Prólogo
Taehyung
Los Jeon se iban a sentir engañados. Se había dado un virgen en sacrificio a los monstruos en Las Vegas por una promesa de paz. Pero nunca me dieron la oportunidad de ser virgen. Esa elección me había sido arrebatada. Arrancada dolorosamente.
El miedo, agudo y crudo, arañó mi pecho cuando mi esposo me llevó a nuestra habitación para pasar la noche y cerró la puerta ante las caras sonrientes de sus hermanos. Jungkook me soltó, y creé distancia entre nosotros rápidamente, avanzando hacia la cama.
Habían pasado seis años, pero los recuerdos aún me despertaban por las noches. Tenía miedo de estar cerca de un hombre, de cualquier hombre, especialmente de este hombre… mi marido.
De pie, a pocos pasos de la cama, mis ojos recorrieron las sábanas blancas… unas sábanas que para mañana mi familia esperaba ver manchadas de sangre.
Sangre que no estaría allí.
Me abrigué aún más cerca de la cama.

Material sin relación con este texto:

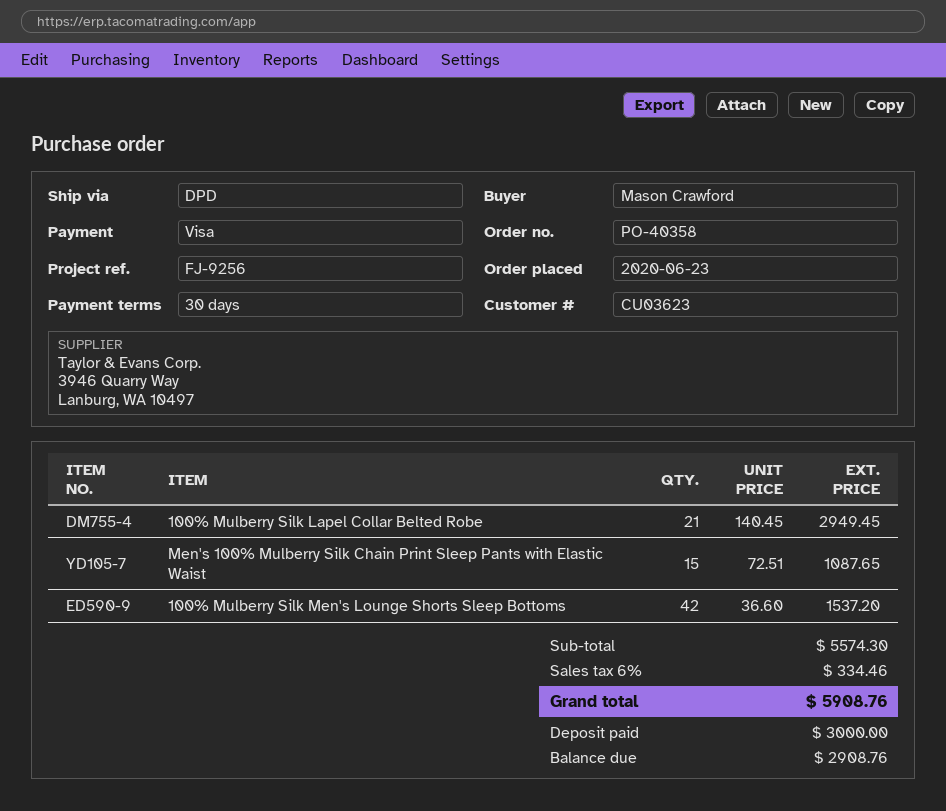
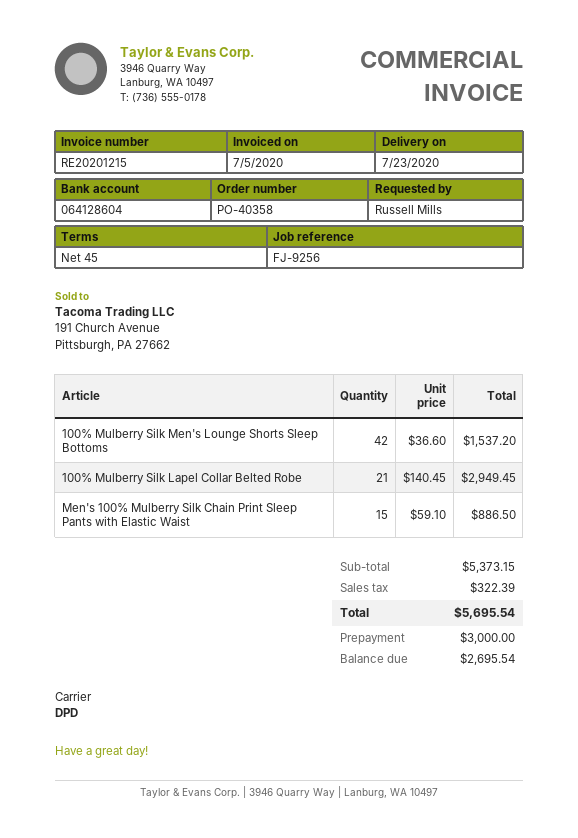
payment terms: 30 days -> 45 days
ordered by: Mason Crawford -> Russell Mills
Men's 100% Mulberry Silk Chain Print Sleep Pants with Elastic Waist: 15 x 72.51 = 1087.65 -> 15 x 59.10 = 886.50
subtotal: 5574.30 -> 5373.15
tax: 334.46 -> 322.39
total: 5908.76 -> 5695.54
balance: 2908.76 -> 2695.54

Había habido sangre la primera vez, la segunda vez e incluso la tercera. Mucha sangre, dolor, terror y súplicas. No había habido presentación de las sábanas en aquel entonces. Nuestra criada, que nunca había acudido en mi ayuda, simplemente las lavó.
Esta noche no rogaría. No había detenido a mi abusador hace muchos años. No detendría a mi marido.
Conocía las historias. Lo había visto en la jaula.
Mi único consuelo era que dudaba que él pudiera romperme más de lo que había estado hace tantos años atrás.